- Film poster
- Directed by: Luke Villemaire
- Written by: Luke Villemaire
- Produced by: Sheetal Maya Nanda Shannon Kook Luke Villemaire
- Starring: Jessica Sipos Michelle Mylett Jon Cor Shannon Kook
- Cinematography: Jordan Kennington
- Edited by: Craig Jay Brittney Hockley
- Music by: Spencer Creaghan
- Production company: Twin 27 Productions
- Release date: October 25, 2019 (FCFF);
- Running time: 93 minutes
- Country: Canada
- Language: English

= Goliath (film) =

Goliath is a 2019 Canadian drama film written, directed, and produced by Luke Villemaire. It stars Jessica Sipos, Michelle Mylett, Jon Cor, and Shannon Kook. Sipos plays Robin Walker, who has to confront her harsh family when she returns home for the funeral of her father.
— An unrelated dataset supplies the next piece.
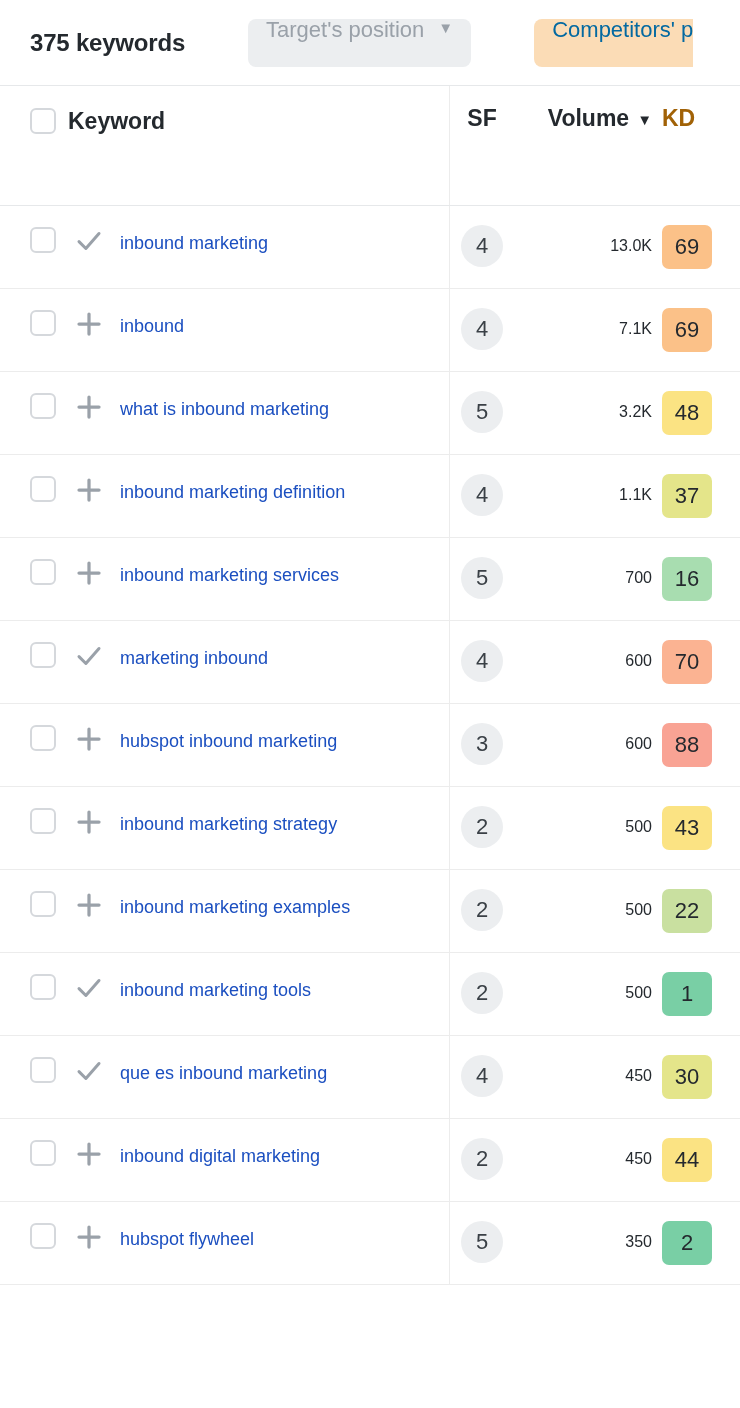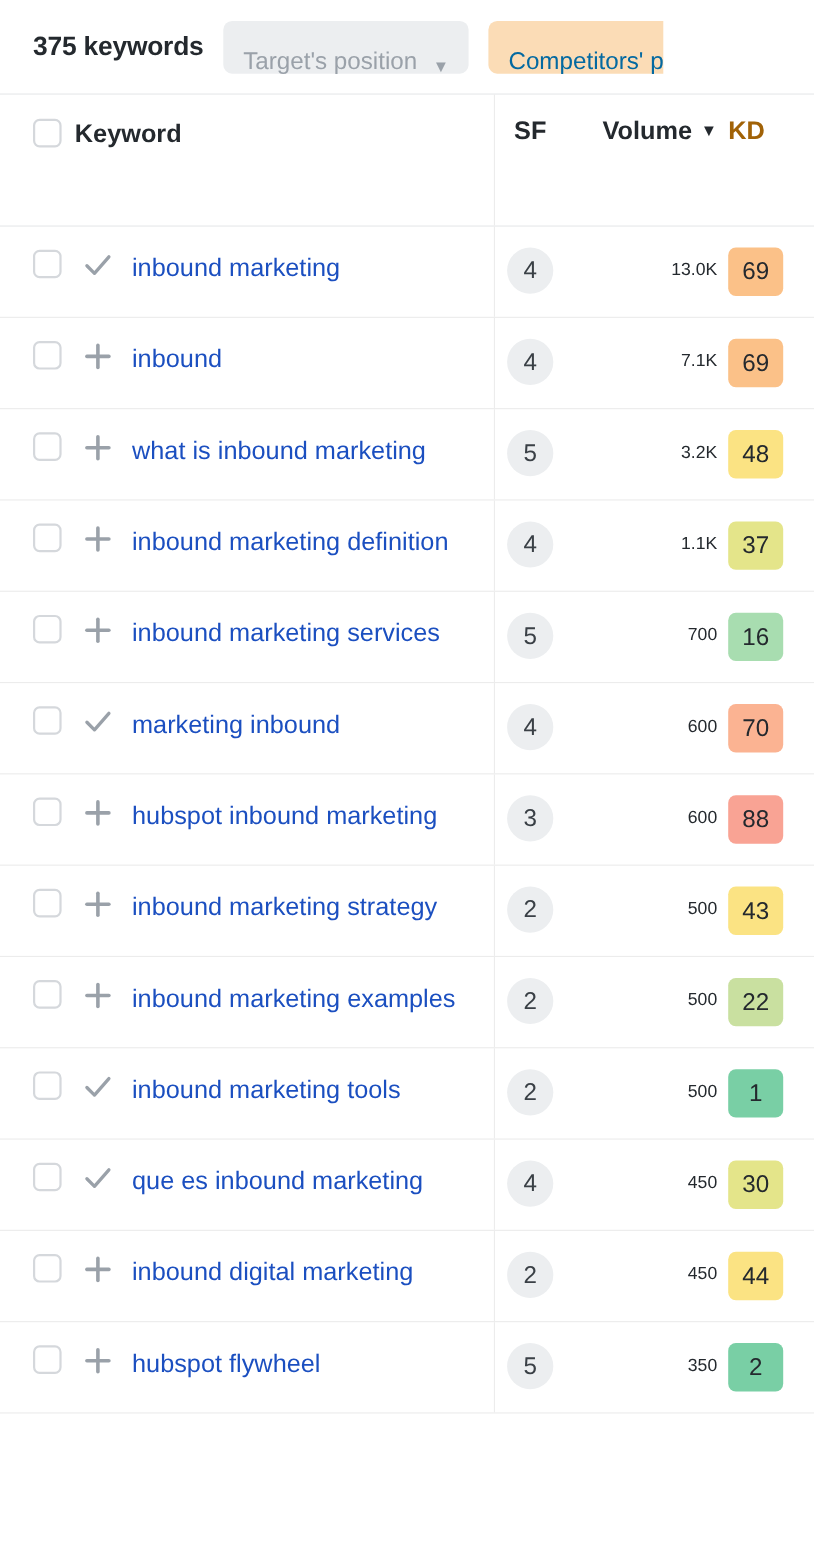"Target's position" .pill { align-items: flex-end -> flex-start; margin-left: none -> 45px }
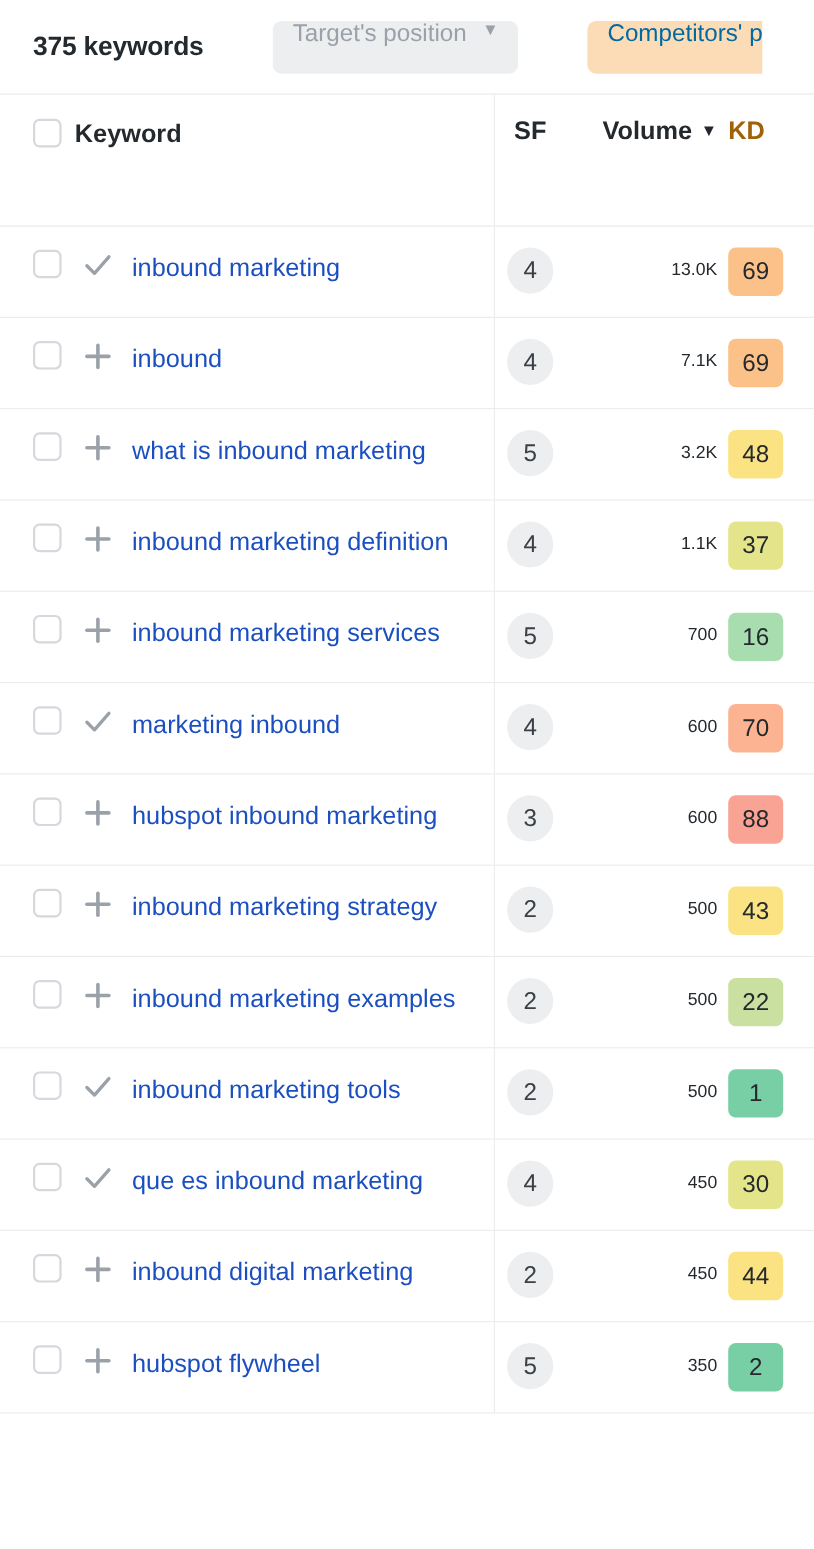"inbound marketing" .kw-link { font-size: 23px -> 18px }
Goliath premiered at the Forest City Film Festival in October 2019 and was released on video on demand in February 2023.

== Plot ==

When Robin Walker (played by Jessica Sipos) returns to her small hometown for her father's funeral, she is forced to confront not only the strained relationships she left behind but also the personal struggles she had hoped to escape. Amid the grief and unresolved tensions, a deeply unsettling family secret emerges, one with the potential to unravel the delicate bonds still holding her family together.

==Production==
Villemaire conceived the film while he was a student at Ryerson University. More than $50,000 was raised through crowdfunding for the film. Filming took place in Quinte West, Ontario, in 2016. Villemaire described the experience of making Goliath as "the ultimate film school," noting the challenges and the "trial by fire" approach many first-time filmmakers endure.

== Reception ==

Bradley Gibson of Film Threat gave the film a 7 out of 10, writing, "Villemaire’s film would feel like a retread of the familiar prodigal child trope that pops up more often than it should if not for the strength of the performances. Sipos inhabits Robin artfully. In fact, all the roles are played with raw authenticity. Also, the cinematography and music production values are high, and the lighting stands out. There are many beautiful shots of the landscape and the water."